By
New
analyses of the hundreds of thousands of technical manuscripts
submitted to arXiv, the repository of digital preprint articles, are
offering some intriguing insights into the consequences—and geography—of
scientific plagiarism. It appears that copying text from other papers
is more common in some nations than others, but the outcome is generally
the same for authors who copy extensively: Their papers don’t get cited
much.
Since its founding in 1991, arXiv has become the world's largest
venue for sharing findings in physics, math, and other mathematical
fields. It publishes hundreds of papers daily and is fast approaching
its millionth submission. Anyone can send in a paper, and submissions
don’t get full peer review. However, the papers do go through a
quality-control process. The final check is a computer program that
compares the paper's text with the text of every other paper already
published on arXiv. The goal is to flag papers that have a high
likelihood of having plagiarized published work.
"Text overlap" is the technical term, and sometimes it turns out to
be innocent. For example, a review article might quote generously from a
paper the author cites, or the author might recycle and slightly update
sentences from their own previous work. The arXiv plagiarism detector
gives such papers a pass. "It's a fairly sophisticated machine learning
logistic classifier," says arXiv founder Paul Ginsparg, a physicist at
Cornell University. "It has special ways of detecting block quotes,
italicized text, text in quotation marks, as well statements of
mathematical theorems, to avoid false positives."
Only when there is no obvious reason for an author to have copied
significant chunks of text from already published work—particularly if
that previous work is not cited and has no overlap in authorship—does
the software affix a “flag” to the article, including links to the
papers from which it has text overlap. That standard “is much more
lenient" than those used by most scientific journals, Ginsparg says.
To explore some of the consequences of "text reuse," Ginsparg and
Cornell physics Ph.D. student Daniel Citron compared the text from each
of the 757,000 articles submitted to arXiv between 1991 and 2012. The
headline from that study, published Monday in the Proceedings of the National Academy of Sciences (PNAS) is that the more text a paper poaches from already published work, the less frequently that paper tends to be cited. (The full paper is also available for free on arXiv.)

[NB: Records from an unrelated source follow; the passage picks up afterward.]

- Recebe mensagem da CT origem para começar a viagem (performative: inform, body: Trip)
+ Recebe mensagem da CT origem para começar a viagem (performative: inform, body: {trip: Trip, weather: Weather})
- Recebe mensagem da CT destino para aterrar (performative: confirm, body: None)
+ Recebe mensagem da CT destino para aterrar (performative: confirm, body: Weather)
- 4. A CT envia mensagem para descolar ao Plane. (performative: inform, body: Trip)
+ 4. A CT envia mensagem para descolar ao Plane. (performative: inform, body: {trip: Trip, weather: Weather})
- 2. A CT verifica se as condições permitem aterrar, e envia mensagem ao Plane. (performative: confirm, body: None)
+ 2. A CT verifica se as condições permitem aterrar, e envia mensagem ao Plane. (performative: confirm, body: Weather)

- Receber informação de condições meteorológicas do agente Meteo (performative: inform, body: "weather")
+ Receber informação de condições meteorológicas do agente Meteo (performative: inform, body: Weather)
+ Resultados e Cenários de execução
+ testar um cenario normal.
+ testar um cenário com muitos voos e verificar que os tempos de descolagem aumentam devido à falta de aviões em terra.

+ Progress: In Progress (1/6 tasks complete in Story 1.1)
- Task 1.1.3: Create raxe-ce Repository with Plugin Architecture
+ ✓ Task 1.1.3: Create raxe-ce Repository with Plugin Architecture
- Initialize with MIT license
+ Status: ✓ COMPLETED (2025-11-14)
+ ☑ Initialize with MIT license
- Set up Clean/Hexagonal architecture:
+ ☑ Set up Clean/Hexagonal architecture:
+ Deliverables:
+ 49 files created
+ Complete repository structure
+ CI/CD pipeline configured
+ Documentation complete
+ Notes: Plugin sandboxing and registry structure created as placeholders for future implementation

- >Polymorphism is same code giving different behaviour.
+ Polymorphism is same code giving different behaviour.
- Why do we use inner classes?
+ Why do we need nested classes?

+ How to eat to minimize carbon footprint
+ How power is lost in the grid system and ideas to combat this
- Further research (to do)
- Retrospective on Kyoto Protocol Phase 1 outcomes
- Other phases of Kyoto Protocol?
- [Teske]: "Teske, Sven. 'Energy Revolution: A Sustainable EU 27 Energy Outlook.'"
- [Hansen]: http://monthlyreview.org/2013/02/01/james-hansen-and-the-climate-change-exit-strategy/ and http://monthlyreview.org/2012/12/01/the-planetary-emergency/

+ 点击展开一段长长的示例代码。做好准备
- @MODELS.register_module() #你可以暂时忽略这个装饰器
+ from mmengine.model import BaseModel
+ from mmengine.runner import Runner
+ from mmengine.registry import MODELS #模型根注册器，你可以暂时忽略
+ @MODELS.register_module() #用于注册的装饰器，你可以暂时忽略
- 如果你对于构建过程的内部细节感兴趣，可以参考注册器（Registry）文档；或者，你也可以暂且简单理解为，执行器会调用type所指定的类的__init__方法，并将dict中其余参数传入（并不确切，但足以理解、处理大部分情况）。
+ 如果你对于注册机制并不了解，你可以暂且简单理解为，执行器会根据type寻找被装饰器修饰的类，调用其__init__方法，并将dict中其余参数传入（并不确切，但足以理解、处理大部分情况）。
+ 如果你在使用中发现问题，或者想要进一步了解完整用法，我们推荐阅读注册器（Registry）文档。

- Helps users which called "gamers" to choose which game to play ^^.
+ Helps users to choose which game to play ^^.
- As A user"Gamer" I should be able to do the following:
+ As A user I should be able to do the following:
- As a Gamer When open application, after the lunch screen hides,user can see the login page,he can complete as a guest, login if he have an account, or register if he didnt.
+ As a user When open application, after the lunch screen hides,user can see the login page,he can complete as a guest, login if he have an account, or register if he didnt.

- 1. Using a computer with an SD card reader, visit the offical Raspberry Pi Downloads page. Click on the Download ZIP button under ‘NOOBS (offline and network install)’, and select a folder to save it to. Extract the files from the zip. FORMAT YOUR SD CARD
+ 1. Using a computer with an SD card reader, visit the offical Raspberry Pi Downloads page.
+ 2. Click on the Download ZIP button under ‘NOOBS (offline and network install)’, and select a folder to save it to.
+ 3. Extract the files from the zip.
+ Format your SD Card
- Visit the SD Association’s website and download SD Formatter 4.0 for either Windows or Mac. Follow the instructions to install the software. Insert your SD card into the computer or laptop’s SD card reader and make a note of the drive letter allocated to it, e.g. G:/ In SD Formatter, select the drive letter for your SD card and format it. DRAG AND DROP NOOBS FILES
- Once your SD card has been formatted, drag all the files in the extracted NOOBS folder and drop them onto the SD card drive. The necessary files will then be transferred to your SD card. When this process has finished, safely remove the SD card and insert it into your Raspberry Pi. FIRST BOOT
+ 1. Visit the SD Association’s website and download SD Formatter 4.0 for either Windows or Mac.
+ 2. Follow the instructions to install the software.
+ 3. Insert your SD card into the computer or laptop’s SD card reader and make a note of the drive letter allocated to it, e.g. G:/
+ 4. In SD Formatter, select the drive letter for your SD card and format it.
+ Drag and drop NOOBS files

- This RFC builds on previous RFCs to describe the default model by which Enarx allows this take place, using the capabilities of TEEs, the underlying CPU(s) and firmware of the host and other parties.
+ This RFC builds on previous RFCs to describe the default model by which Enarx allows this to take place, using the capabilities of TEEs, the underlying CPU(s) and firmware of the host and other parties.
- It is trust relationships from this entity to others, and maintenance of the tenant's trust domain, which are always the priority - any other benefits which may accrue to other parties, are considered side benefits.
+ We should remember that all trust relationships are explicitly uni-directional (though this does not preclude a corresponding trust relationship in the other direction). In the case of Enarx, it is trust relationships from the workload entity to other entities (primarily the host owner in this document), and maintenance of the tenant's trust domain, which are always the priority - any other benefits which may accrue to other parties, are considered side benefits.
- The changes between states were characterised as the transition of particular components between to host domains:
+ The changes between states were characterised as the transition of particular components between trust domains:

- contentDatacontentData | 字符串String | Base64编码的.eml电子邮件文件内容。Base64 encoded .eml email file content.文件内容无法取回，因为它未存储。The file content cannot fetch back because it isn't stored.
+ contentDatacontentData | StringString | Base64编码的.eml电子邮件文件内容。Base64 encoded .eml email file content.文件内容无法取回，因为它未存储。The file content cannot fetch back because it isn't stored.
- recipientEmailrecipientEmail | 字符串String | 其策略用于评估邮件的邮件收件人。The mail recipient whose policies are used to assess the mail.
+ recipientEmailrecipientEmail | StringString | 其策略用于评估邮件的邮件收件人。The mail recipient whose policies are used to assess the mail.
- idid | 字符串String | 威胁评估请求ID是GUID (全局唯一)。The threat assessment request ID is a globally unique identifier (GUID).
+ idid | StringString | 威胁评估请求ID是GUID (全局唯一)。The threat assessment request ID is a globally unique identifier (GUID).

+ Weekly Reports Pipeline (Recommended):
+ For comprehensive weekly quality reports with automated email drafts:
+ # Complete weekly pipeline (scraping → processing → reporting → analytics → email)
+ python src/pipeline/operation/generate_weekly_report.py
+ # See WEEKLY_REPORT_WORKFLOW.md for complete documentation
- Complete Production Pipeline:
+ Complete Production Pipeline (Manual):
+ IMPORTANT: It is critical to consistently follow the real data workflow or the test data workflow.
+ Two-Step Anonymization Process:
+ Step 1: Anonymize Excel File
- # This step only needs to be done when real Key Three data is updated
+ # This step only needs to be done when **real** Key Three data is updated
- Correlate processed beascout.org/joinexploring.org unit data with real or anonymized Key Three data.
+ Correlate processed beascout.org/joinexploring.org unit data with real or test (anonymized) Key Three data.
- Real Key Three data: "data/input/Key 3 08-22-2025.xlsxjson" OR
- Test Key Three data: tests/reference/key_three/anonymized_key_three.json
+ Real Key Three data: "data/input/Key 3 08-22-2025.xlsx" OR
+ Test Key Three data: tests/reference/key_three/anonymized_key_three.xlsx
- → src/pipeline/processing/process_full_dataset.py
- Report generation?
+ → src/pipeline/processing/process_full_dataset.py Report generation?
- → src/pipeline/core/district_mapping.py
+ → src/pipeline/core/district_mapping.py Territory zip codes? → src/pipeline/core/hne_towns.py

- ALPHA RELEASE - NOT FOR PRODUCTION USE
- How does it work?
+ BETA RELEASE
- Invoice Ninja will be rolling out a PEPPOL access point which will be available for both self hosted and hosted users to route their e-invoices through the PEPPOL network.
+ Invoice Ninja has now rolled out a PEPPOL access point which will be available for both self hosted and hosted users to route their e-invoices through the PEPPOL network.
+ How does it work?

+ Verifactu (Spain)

It also found that text reuse is surprisingly common. After filtering
out review articles and legitimate quoting, about one in 16 arXiv
authors were found to have copied long phrases and sentences from their
own previously published work that add up to about the same amount of
text as this entire article. More worryingly, about one out of every
1000 of the submitting authors copied the equivalent of a paragraph's
worth of text from other people's papers without citing them.
So where in the world is all this text reuse happening? Conspicuously missing from the PNAS
paper is a global map of potential plagiarism. Whenever an author
submits a paper to arXiv, the author declares his or her country of
residence. So it should be possible to reveal which countries have the
highest proportion of plagiarists. The reason no map was included,
Ginsparg told ScienceInsider, is that all the text overlap detected in their study is not necessarily plagiarism.
Ginsparg did agree, however, to share arXiv’s flagging data with ScienceInsider.
Since 1 August 2011, when arXiv began systematically flagging for text
overlap, 106,262 authors from 151 nations have submitted a total of
301,759 articles. (Each paper can have many more co-authors.) Overall,
3.2% (9591) of the papers were flagged. It's not just papers submitted
en masse by a few bad apples, either. Those flagged papers came from 6%
(6737) of the submitting authors. Put another way, one out of every 16
researchers who have submitted a paper to arXiv since August 2011 has
been flagged by the plagiarism detector at least once.
The map above, prepared by ScienceInsider,
takes a conservative approach. It shows only the incidence of flagged
authors for the 57 nations with at least 100 submitted papers, to
minimize distortion from small sample sizes. (In Ethiopia, for example,
there are only three submitting authors and two of them have been
flagged.)
Researchers from countries that submit the lion's share of arXiv
papers—the United States, Canada, and a small number of industrialized
countries in Europe and Asia—tend to plagiarize less often than
researchers elsewhere. For example, more than 20% (38 of 186) of authors
who submitted papers from Bulgaria were flagged, more than eight times
the proportion from New Zealand (five of 207). In Japan, about 6% (269
of 4759) of submitting authors were flagged, compared with over 15% (164
out of 1054) from Iran.
Such disparities may be due in part to different academic cultures, Ginsparg and Citron say in their PNAS
study. They chalk up scientific plagiarism to "differences in academic
infrastructure and mentoring, or incentives that emphasize quantity of
publication over quality."
*Correction, 11 December, 4:57 p.m.: The map has been corrected to reflect current national boundaries.